_Required work_: Please repeat the entries exactly as they appear and omit any images.

== Extracted entries

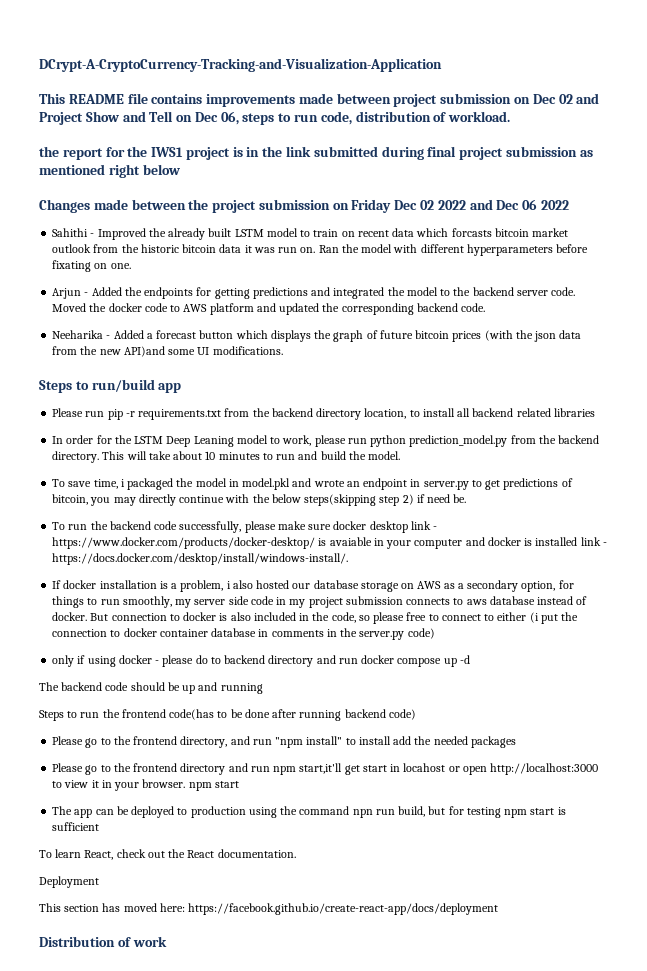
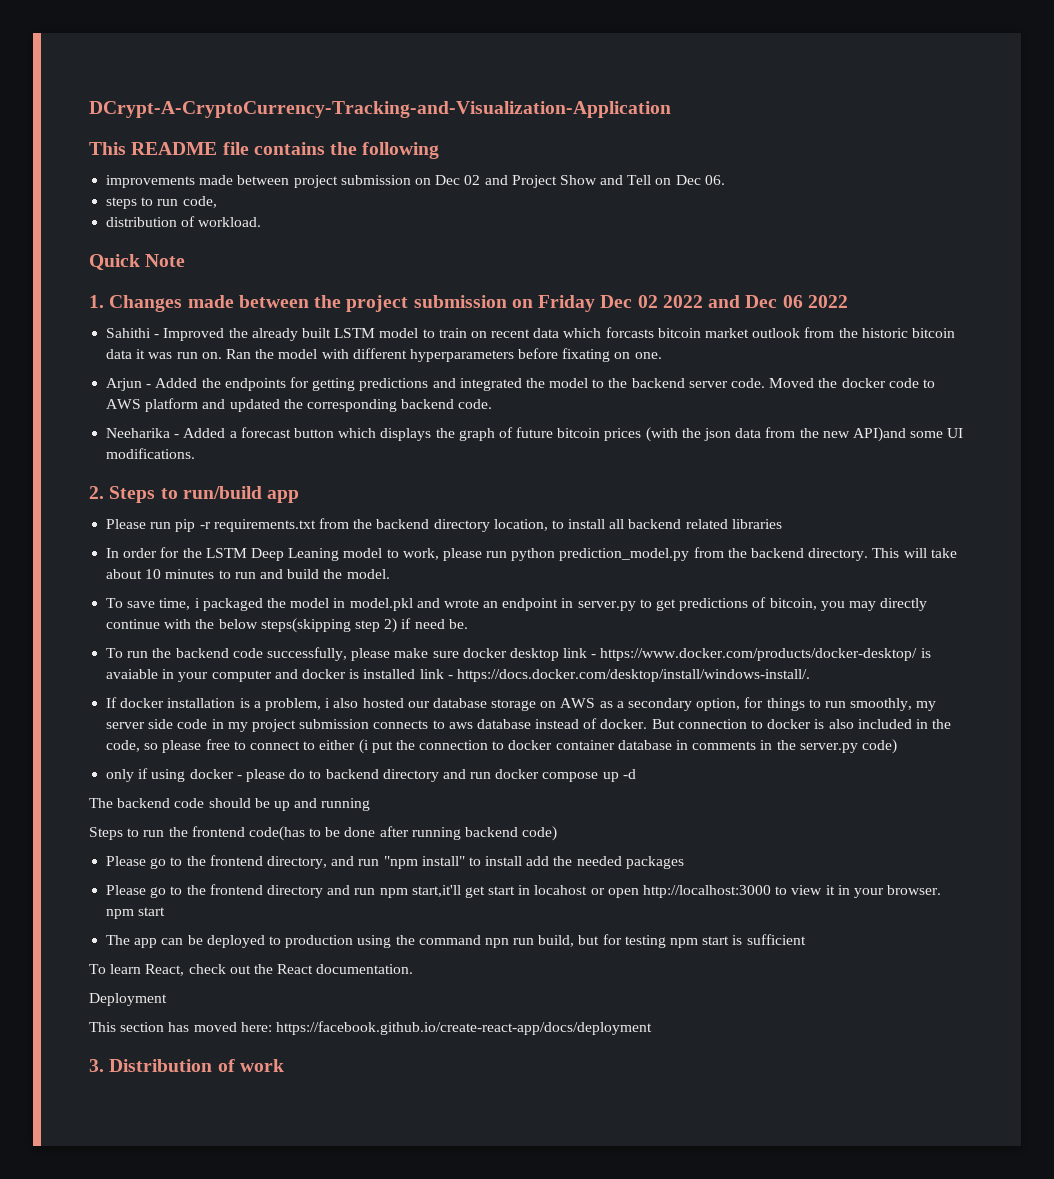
- This README file contains improvements made between project submission on Dec 02 and Project Show and Tell on Dec 06, steps to run code, distribution of workload.
+ This README file contains the following
+ improvements made between project submission on Dec 02 and Project Show and Tell on Dec 06.
+ steps to run code,
+ distribution of workload.
- the report for the IWS1 project is in the link submitted during final project submission as mentioned right below
- Changes made between the project submission on Friday Dec 02 2022 and Dec 06 2022
+ Quick Note
+ 1. Changes made between the project submission on Friday Dec 02 2022 and Dec 06 2022
- Steps to run/build app
+ 2. Steps to run/build app
- Distribution of work
+ 3. Distribution of work

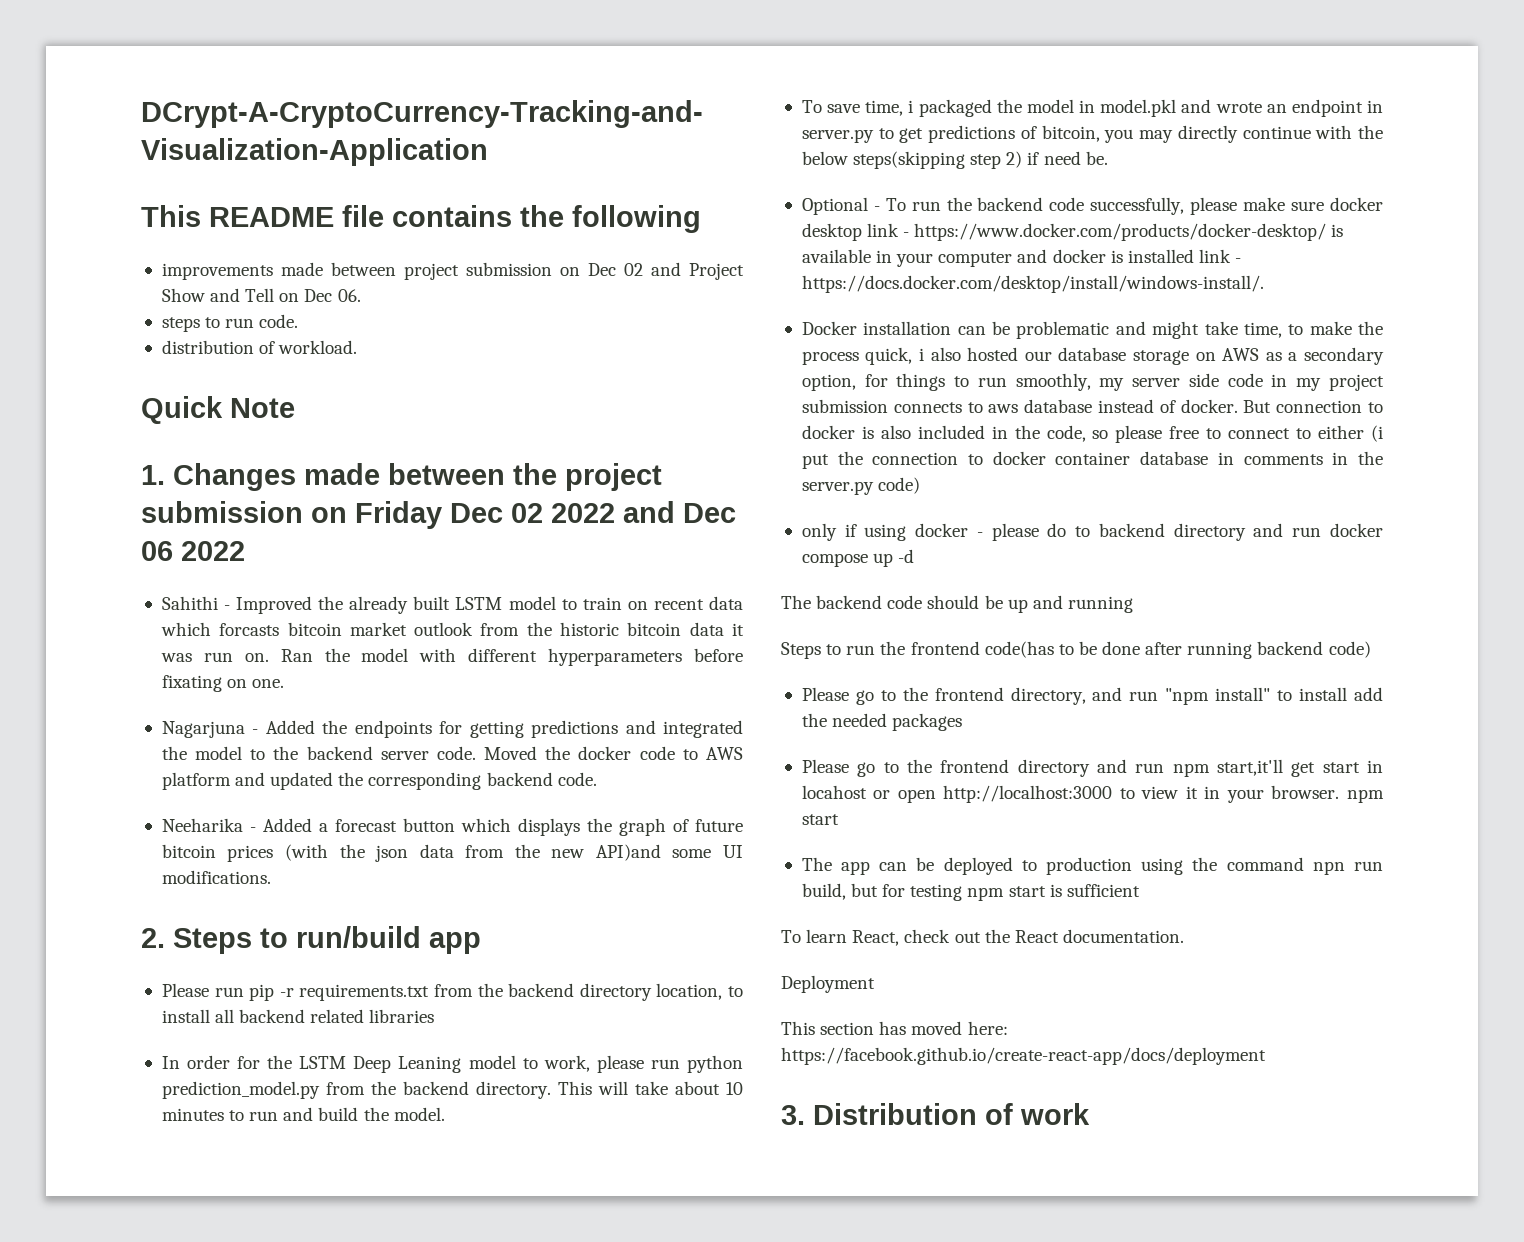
- steps to run code,
+ steps to run code.
- Arjun - Added the endpoints for getting predictions and integrated the model to the backend server code.
+ Nagarjuna - Added the endpoints for getting predictions and integrated the model to the backend server code.
- To run the backend code successfully, please make sure docker desktop link - https://www.docker.com/products/docker-desktop/ is avaiable in your computer and docker is installed link - https://docs.docker.com/desktop/install/windows-install/.
+ Optional - To run the backend code successfully, please make sure docker desktop link - https://www.docker.com/products/docker-desktop/ is available in your computer and docker is installed link - https://docs.docker.com/desktop/install/windows-install/.
- If docker installation is a problem, i also hosted our database storage on AWS as a secondary option, for things to run smoothly, my server side code in my project submission connects to aws database instead of docker.
+ Docker installation can be problematic and might take time, to make the process quick, i also hosted our database storage on AWS as a secondary option, for things to run smoothly, my server side code in my project submission connects to aws database instead of docker.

====

_Answer for this exercise_:
- This README file contains improvements made between project submission on Dec 02 and Project Show and Tell on Dec 06, steps to run code, distribution of workload.
+ This README file contains the following
+ improvements made between project submission on Dec 02 and Project Show and Tell on Dec 06.
+ steps to run code,
+ distribution of workload.
- the report for the IWS1 project is in the link submitted during final project submission as mentioned right below
- Changes made between the project submission on Friday Dec 02 2022 and Dec 06 2022
+ Quick Note
+ 1. Changes made between the project submission on Friday Dec 02 2022 and Dec 06 2022
- Steps to run/build app
+ 2. Steps to run/build app
- Distribution of work
+ 3. Distribution of work

- steps to run code,
+ steps to run code.
- Arjun - Added the endpoints for getting predictions and integrated the model to the backend server code.
+ Nagarjuna - Added the endpoints for getting predictions and integrated the model to the backend server code.
- To run the backend code successfully, please make sure docker desktop link - https://www.docker.com/products/docker-desktop/ is avaiable in your computer and docker is installed link - https://docs.docker.com/desktop/install/windows-install/.
+ Optional - To run the backend code successfully, please make sure docker desktop link - https://www.docker.com/products/docker-desktop/ is available in your computer and docker is installed link - https://docs.docker.com/desktop/install/windows-install/.
- If docker installation is a problem, i also hosted our database storage on AWS as a secondary option, for things to run smoothly, my server side code in my project submission connects to aws database instead of docker.
+ Docker installation can be problematic and might take time, to make the process quick, i also hosted our database storage on AWS as a secondary option, for things to run smoothly, my server side code in my project submission connects to aws database instead of docker.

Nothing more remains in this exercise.